Gates, à son tour, a parlé de la promotion de la coopération avec la Chine, sa vision de l’avenir. La Chine, a-t-il noté, a fait des progrès dans la réduction de la pauvreté et la réponse à la pandémie de coronavirus, donnant un bon exemple au monde.»
Ces élites, toujours bien accrochées aux dogmes globaux ante covidien, sont malheureusement incapables de remettre en cause leurs croyances, quand une réflexion commence à se développer en ce sens dans le monde anglo-saxon. Il y a de fortes chances que, petit à petit, l’Occident sorte de ces dogmes, car il a besoin de préserver sa puissance. Car pour lui, la globalisation est un moyen (de gouvernance) et non pas un but en soi. Si cet instrument ne permet plus sa puissance, il va chercher à en construire un autre.

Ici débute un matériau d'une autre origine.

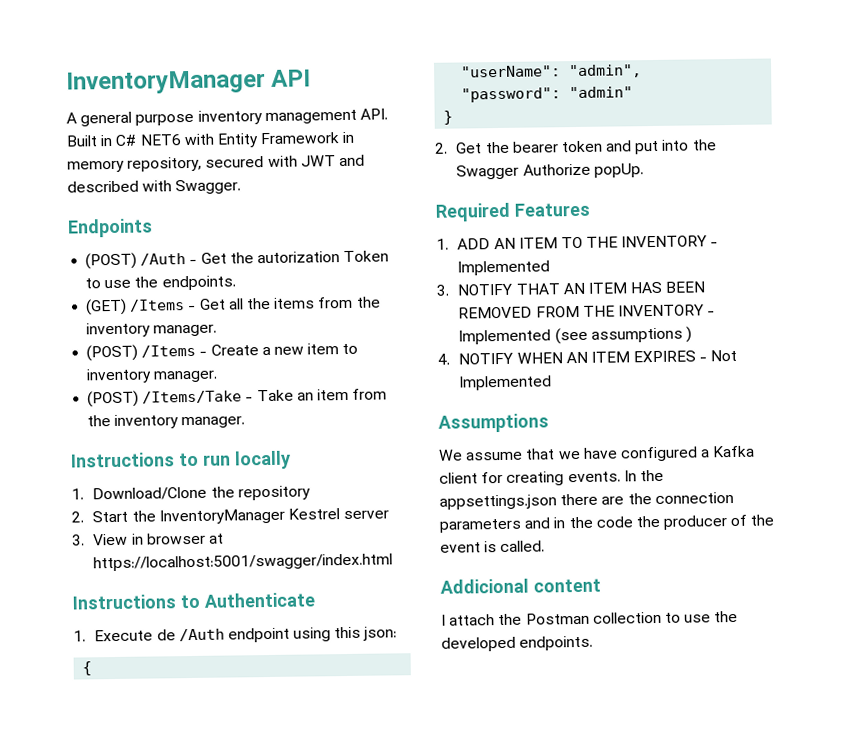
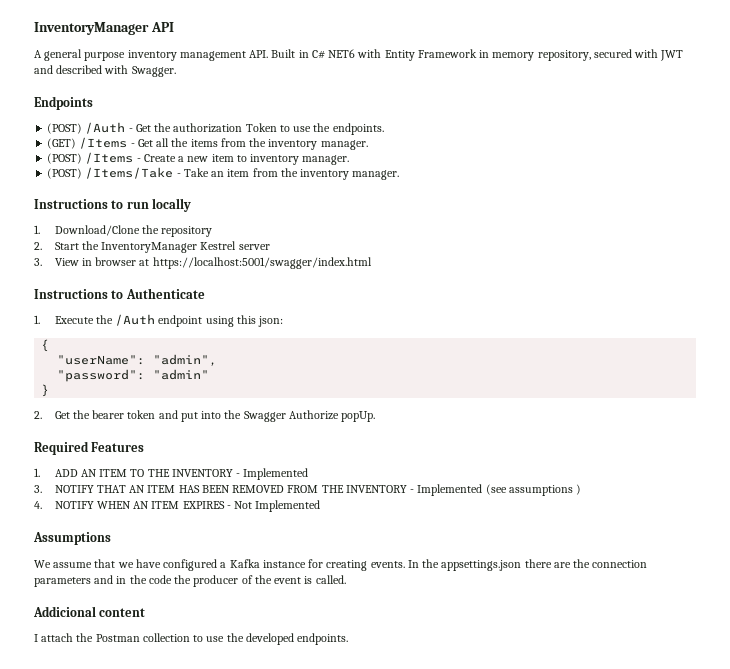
- (POST) /Auth - Get the autorization Token to use the endpoints.
+ (POST) /Auth - Get the authorization Token to use the endpoints.
- 1. Execute de /Auth endpoint using this json:
+ 1. Execute the /Auth endpoint using this json:
- We assume that we have configured a Kafka client for creating events.
+ We assume that we have configured a Kafka instance for creating events.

«Les décideurs politiques cherchent désormais à sécuriser les chaînes d’approvisionnement et à privilégier les partenaires de confiance pour les relations commerciales, même lorsque cela est un peu moins efficace. Mais ce qui vient ensuite, alors que des éléments de l’orthodoxie économique précédente sont abandonnés, n’est pas clair.»
Celui qui concevra les nouvelles règles du jeu y aura une position privilégiée. Pour l’instant, la Russie continue de jouer, selon des règles qu’elle ne détermine pas, qu’elle ne conçoit même pas et ne tente pas de concevoir. Il est urgent de libérer les élites du carcan intellectuel, dans lequel elles ont été placées dans les années 90. La souveraineté passe d’abord par là, par la possibilité de concevoir son avenir et non pas d’adapter les règles posées par d’autres.